TOPIC: Essay on Elie Wiesel and Oedipus Assignment

It should be noted, of course, both men worship different gods. One man is a Greek from pagan times, the other a 20th century Orthodox Jew. Wiesel's Judeo-Christian god is a creator god, so he must grapple with the question of how a God that created a theoretically good world could allow the existence of evil in such a world. Oedipus' Zeus did not create the world, but came after the world as a child of Titans, and no Olympian is all-powerful. Zeus merely reigns over his fellow Olympians, and even he is subject to the forces of the Fates.
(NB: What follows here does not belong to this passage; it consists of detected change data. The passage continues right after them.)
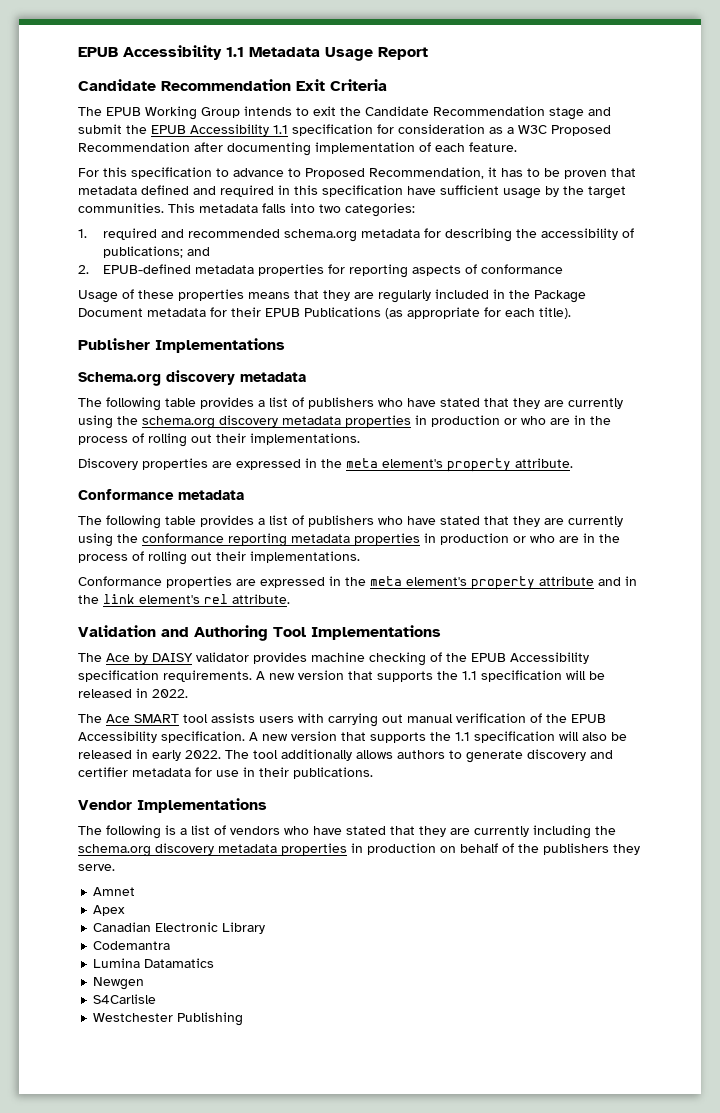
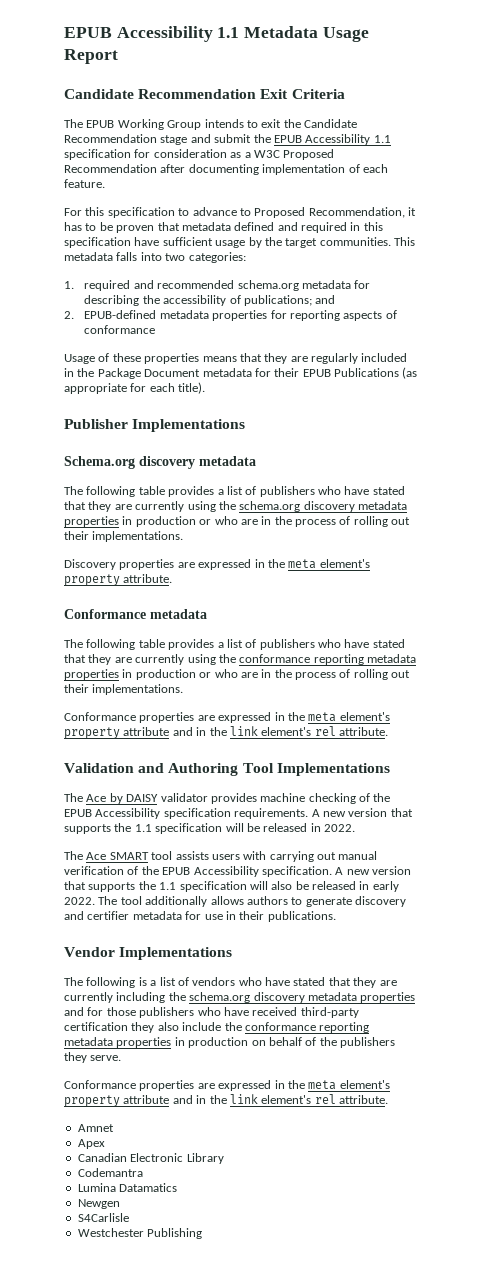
(347, 849) none -> [64,1007,359,1018] [64,1022,370,1033] [64,1037,172,1048] and for those publishers who have received third-party certification they also include the conformance reporting metadata properties
(115, 867) none -> [64,1080,390,1091] [64,1094,388,1107] // Conformance properties are expressed in the meta element's property attribute and in the link element's rel attribute.

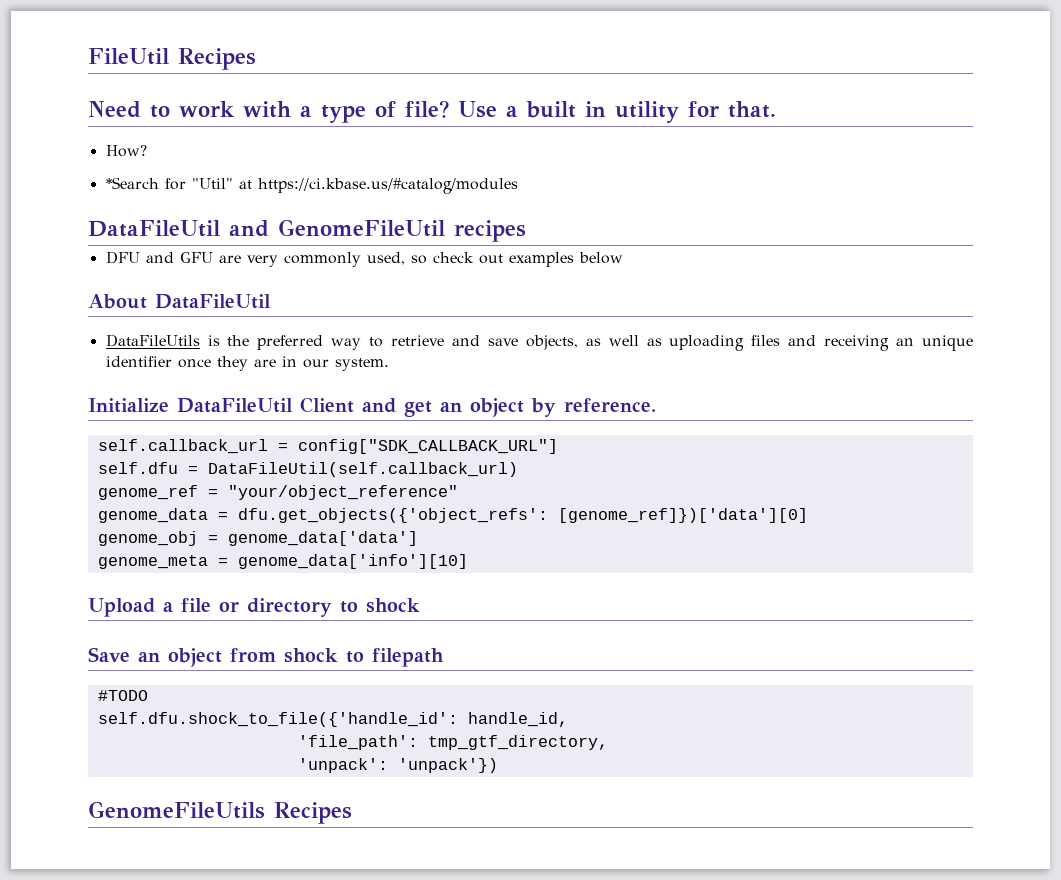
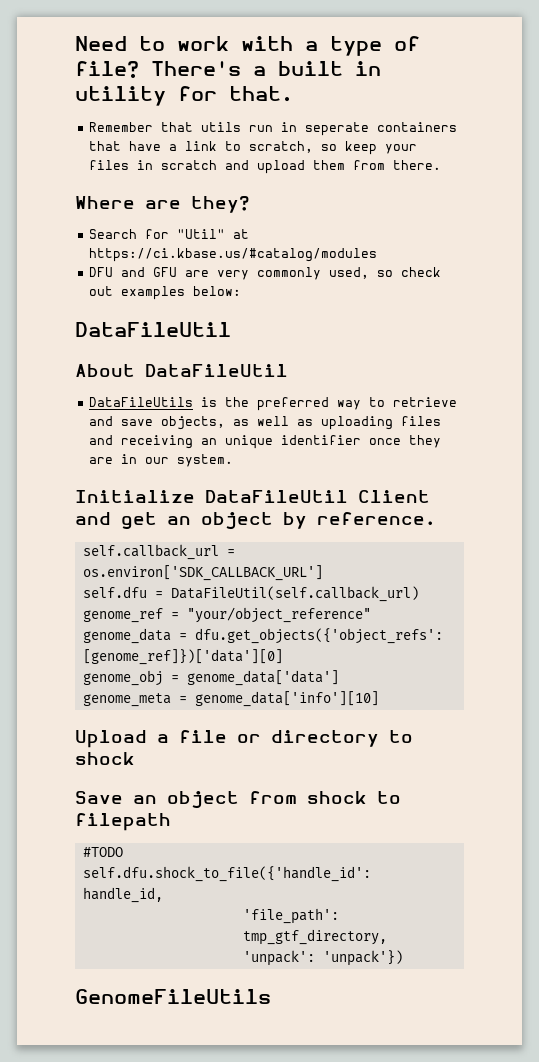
[88,48,256,70] FileUtil Recipes // -> (75, 43) none
[458,101,497,118] Use -> [151,61,241,76] There's
[105,145,147,157] [105,177,159,189] How? // *Search -> [88,122,457,136] [88,141,417,155] [88,160,441,174] [75,196,249,213] [88,229,137,239] Remember that utils run in seperate containers that have a link to scratch, so keep your files in scratch and upload them from there. // Where are they? // Search
[88,219,526,242] // DataFileUtil and GenomeFileUtil recipes -> (377, 255) none
[578,252,623,264] below -> [192,286,241,296] [75,322,231,337] below: // DataFileUtil
[297,439,558,454] config["SDK_CALLBACK_URL"] -> [82,565,323,581] os.environ['SDK_CALLBACK_URL']
[274,802,352,824] Recipes -> (271, 996) none

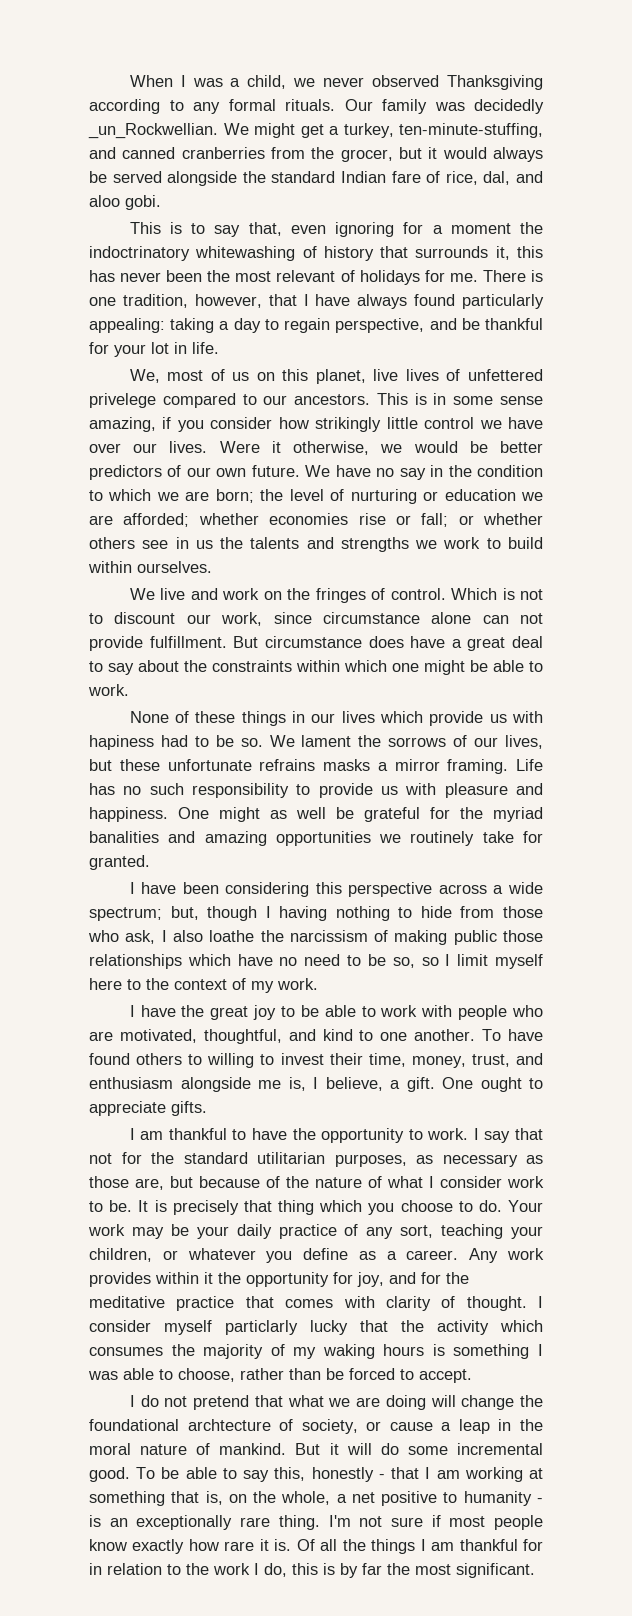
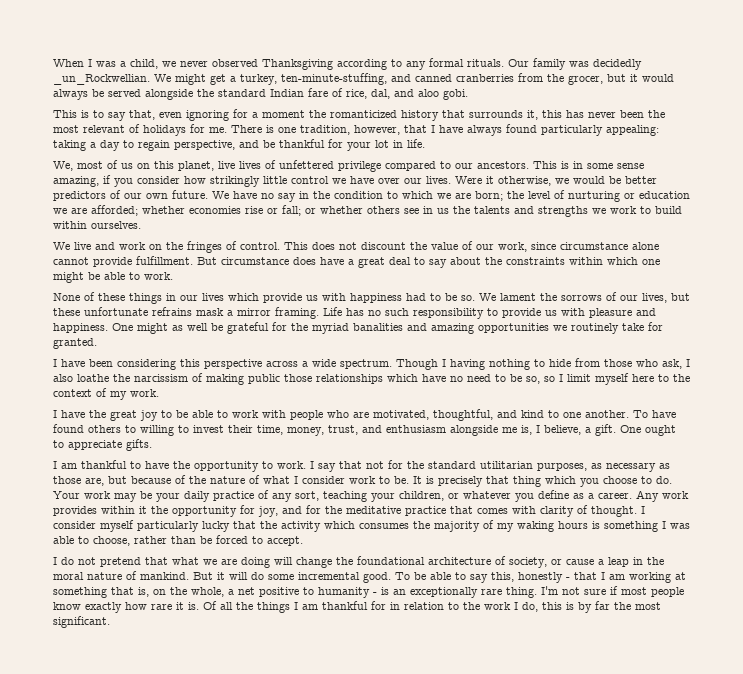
[89,246,317,261] indoctrinatory whitewashing of -> [330,110,397,118] romanticized
[89,393,156,408] privelege -> [338,161,381,172] privilege
[451,588,543,600] [89,612,176,624] Which is not to discount -> [284,241,473,250] This does not discount the value of
[482,613,543,624] can not -> [53,257,89,265] cannot
[89,735,154,750] hapiness -> [350,293,402,303] happiness
[323,759,370,771] masks -> [196,308,224,316] mask
[89,906,258,921] spectrum; but, though -> [340,359,438,370] spectrum. Though
[225,1320,298,1335] particlarly -> [137,521,199,532] particularly
[187,1419,271,1431] archtecture -> [428,557,491,565] architecture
Despite these theological differences, both Wiesel and Oedipus are condemned to suffer, for reasons that are obscure to themselves, and obscure to the reader. Their theological differences motivate both men to take different interpretations of their suffering -- Wiesel must understand how the good God he worshipped allows for evil, while it is accepted in the pagan schema of thought that powerful gods can capriciously do good or evil, and truly pious men must submit to the will of the gods.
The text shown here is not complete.